The critique should critically review (not summarize) the article discussed. You should concentrate your analysis and critique on the data and the analysis of the data (statistics) presented. Do they support the conclusions reached by the author(s)? Why or why not? You do not have to agree with the conclusions reached during the discussion. If you do not agree, you should argue why you do not based on information contained in the article you are critiquing. If you believe important information or analysis is missing, you should also reference that. Similarly, if you agree, you should state why based on information presented in the article.
The paper should be three pages not including the title page. Points will be deducted if the paper is longer than four pages.
The critique should contain a title page, brief introduction and supporting paragraphs.
Includes title of the research article and author’s name(s), your name, and date.
- In the opening sentences, introduce the research topic, including the rationale or purpose for conducting the research and its objectives. What question(s) is the researcher trying to answer? Include identification of independent and dependent variables.
- State the author’s hypothesis or research question(s)?
- Briefly state the research methodology. How did the researcher study the topic? Survey? Experiment? Statistical Analysis? A combination of methods?
An in-depth critique of the article (Discuss how well the research is conducted)
Consider the following: (Do not do include any checklists. This must be a narrative discussion)

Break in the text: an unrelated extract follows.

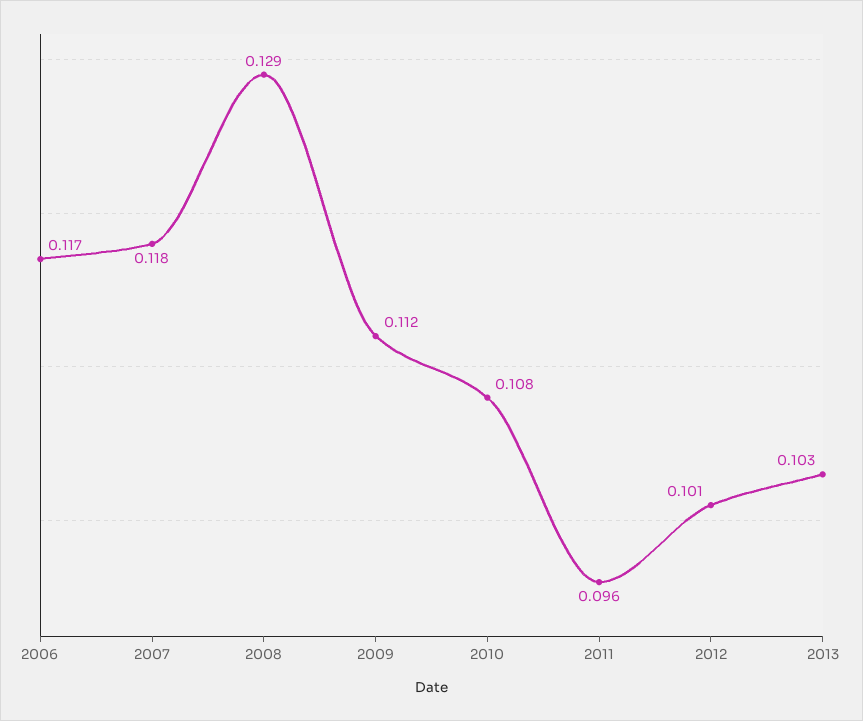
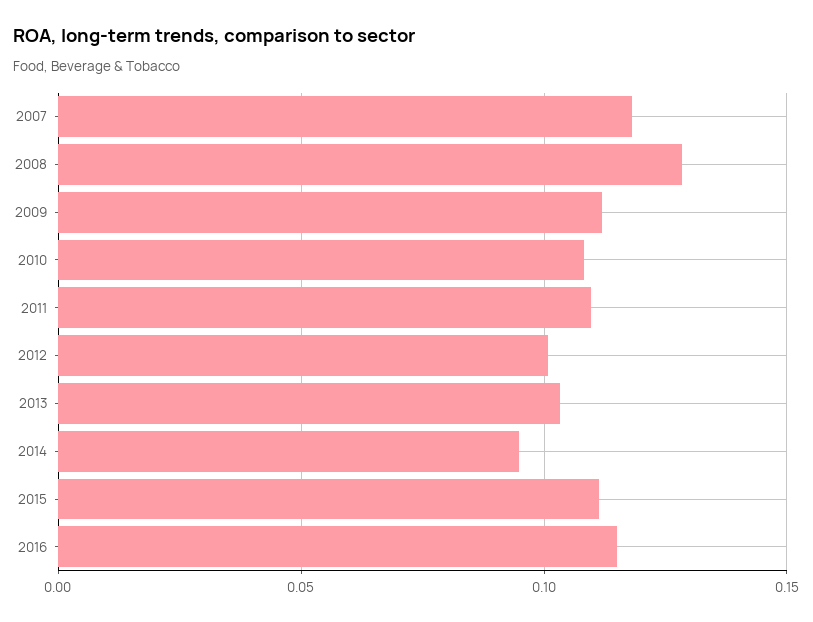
2006: 0.117 -> none
2011: 0.096 -> 0.11
2014: none -> 0.095
2015: none -> 0.11
2016: none -> 0.115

Is the research problem clearly stated? Is it easy to determine what the researcher intends to research?
Has a research question or hypothesis been identified? Is it clearly stated? Is it consistent with discussion in the article’s introduction and purpose?
Are all terms, theories, and concepts used in the study clearly defined?
Is the research design and methodology clearly identified? Has the data gathering instrument been described? Is the instrument appropriate? How was it developed? Were reliability and validity testing undertaken and the results discussed? Was a pilot study undertaken?
Also consider the following in your discussion:
- Was the population defined?
- What is the source of data used in the article?
- How the sample was selected (probability or nonprobability)? Was the size of the sample appropriate?
- Which descriptive statistics were used? Are they meaningful?
- If statistical analysis was conducted, was it appropriate and well defined?
- Do the tables and/or figures appropriately (or inappropriately) display the collected data?
- Are conclusions in the article backed up appropriately by the tables and statistics presented?
- If a hypothesis was identified was it supported? Were the strengths and limitations of the study including generalization discussed? Was a recommendation for further research made?
- Were all the books, journals and other media alluded to in the study accurately referenced?
Summing up your impressions is important:
- Considering all of your observations, is the article well or poorly researched?
- If you were to conduct the study, please explain the changes you could make to strengthen the validity of the study.
- Concluding remarks. Drive home the main thrust of your paper.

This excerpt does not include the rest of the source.